In the instant case two affidavits were introduced in support of the motion. One of these is to the effect that other reporters are unable to transcribe the shorthand notes of the deceased reporter. The other is an affidavit by appellant's present counsel in which he states, so far as material here, that he had no knowledge of any of the facts or proceedings involved in this action prior to April 13, 1942, that appellant's original counsel has been so busily engaged in other duties that he is unable to give, and is not available for, any assistance to the affiant in the preparation of a record; that the stenographic reporter at the time of his death had prepared about 66 folios of the transcript, which covered the testimony of two witnesses for the respondents and a small portion of the testimony of a third; that the testimony of eight other witnesses for the respondents and five witnesses for the appellant had not been transcribed and it is now impossible to have the same transcribed; that he is informed and believes that the testimony of the appellant's witnesses was technical and expert in character and showed that the work done by the appellant was properly performed; that the appellant in its appeal from the judgment, relies upon the insufficiency of the evidence; that without a complete transcript of the evidence it is impossible for appellant to point out or explain the particulars in which the evidence is insufficient; that counsel for respondents had stated to affiant that it would be impossible to agree upon a statement of the facts or to have a bill of exceptions settled or agreed upon; and that it is impossible, without the requested transcript, to prepare and have settled a bill of exceptions. No opposing evidence appears in the record but in respondents' brief it is asserted that the statements in the last mentioned affidavit, concerning a conversation with counsel for the respondents, were vigorously denied at the hearing.

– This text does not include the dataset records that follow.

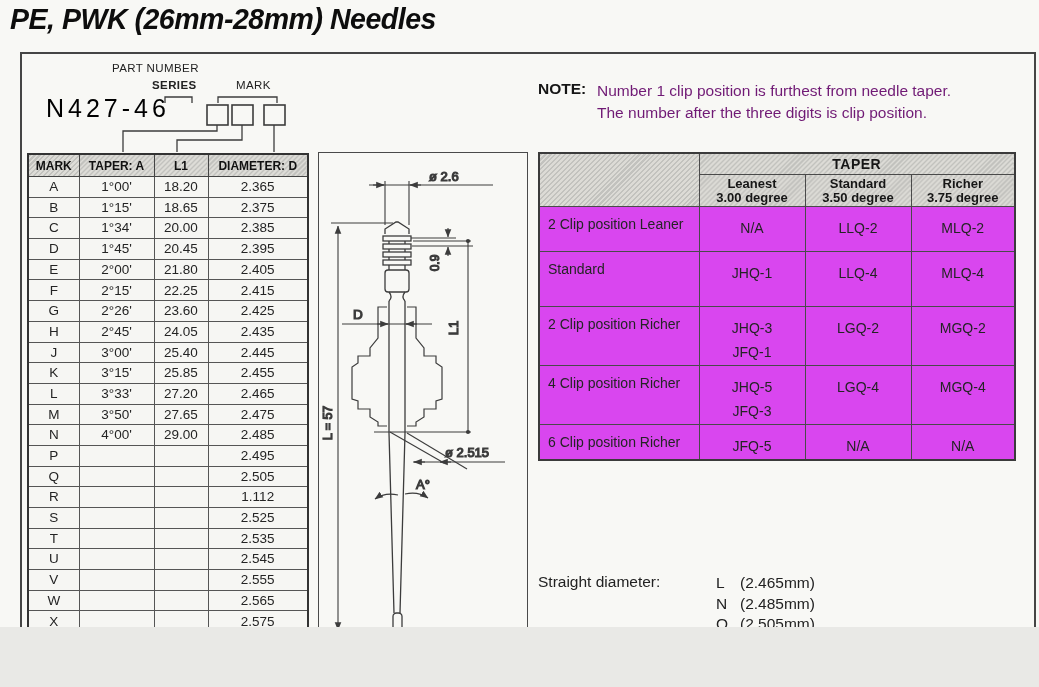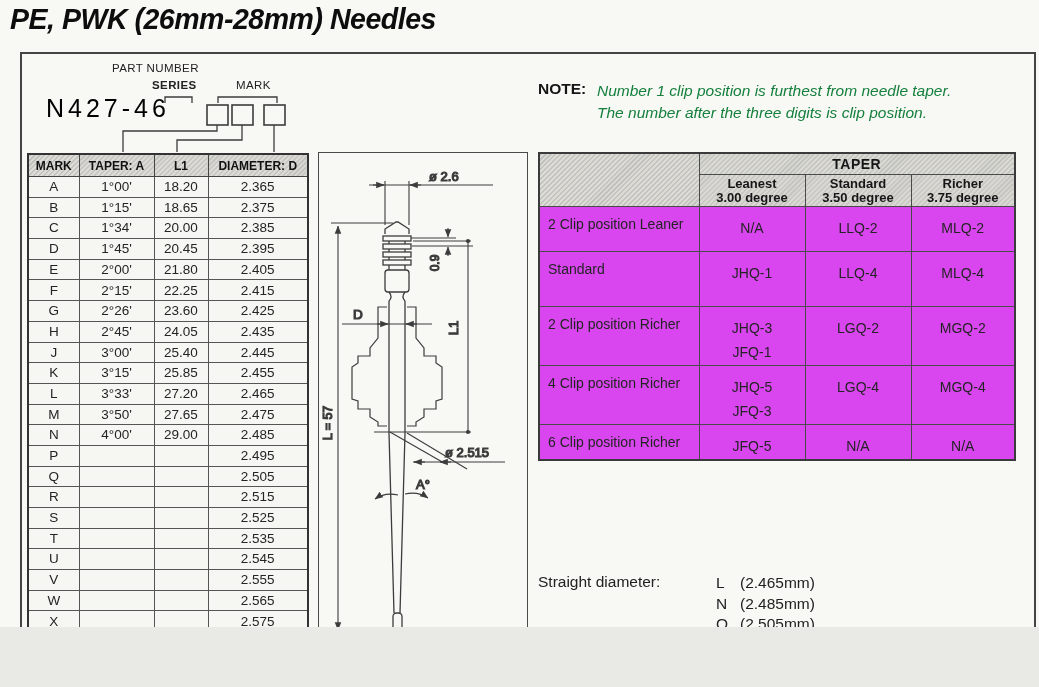--- a/index.html
+++ b/index.html
@@ -58,21 +58,21 @@
   }
   .drawing-box svg{display:block;}
   .dim-text{font-family:"Liberation Sans",sans-serif;fill:#2e2e2e;}
   
   .note-label{
     position:absolute;left:538px;top:80px;
     font-size:15.5px;font-weight:bold;color:#151515;
   }
   .note-text{
     position:absolute;left:597px;top:80px;width:430px;
-    font-size:15.5px;line-height:22px;color:#15803d;font-style:italic;
+    font-size:15.5px;line-height:22px;color:#701a75;
   }
   
   .taper-table{
     position:absolute;left:538px;top:152px;width:476px;
     border:2px solid #3b3b3b;background:#d946ef;
   }
   .taper-table th,.taper-table td{border:1px solid #4a4a4a;}
   .taper-table th{
     padding:0;font-weight:bold;color:#161616;
     background:repeating-linear-gradient(135deg,#c2c2be 0 1.5px,#dcdbd6 1.5px 3.5px);
@@ -231,21 +231,21 @@
         <tr>
           <td>Q</td>
           <td></td>
           <td></td>
           <td>2.505</td>
         </tr>
         <tr>
           <td>R</td>
           <td></td>
           <td></td>
-          <td>2.515</td>
+          <td>1.112</td>
         </tr>
         <tr>
           <td>S</td>
           <td></td>
           <td></td>
           <td>2.525</td>
         </tr>
         <tr>
           <td>T</td>
           <td></td>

In principle, we are unable to distinguish this case from the cases above cited. There would seem to be little distinction between a situation where a bill of exceptions cannot be prepared without a transcript because counsel has forgotten the facts and one where, due to a substitution of attorneys, counsel [58 Cal. App. 2d 851] has no sufficient knowledge of the facts. To recognize the latter as sufficient to require the granting of a new trial would lead to a result not contemplated by the statute.

It might well be that the 66 folios of testimony which had been transcribed contained evidence sufficient to support the judgment, in which event the untranscribed testimony could only raise a conflict. Nothing is said in the affidavit concerning the nature of the testimony which had been transcribed, and there is no attempt to show that the evidence was in fact insufficient to support the judgment. While the affidavit alleges that the former counsel for appellant "is not available" for any assistance in the preparation of a record the showing that no such assistance could have been had by timely effort is not too strong.

While the showing made might well have justified the granting of a new trial it falls short, in our opinion, of being sufficient to clearly disclose an abuse of the discretion which was vested in the trial court and, under such circumstances, the order of the court may not be disturbed on appeal.

The order appealed from is affirmed.

Marks, J., and Griffin, J., concurred.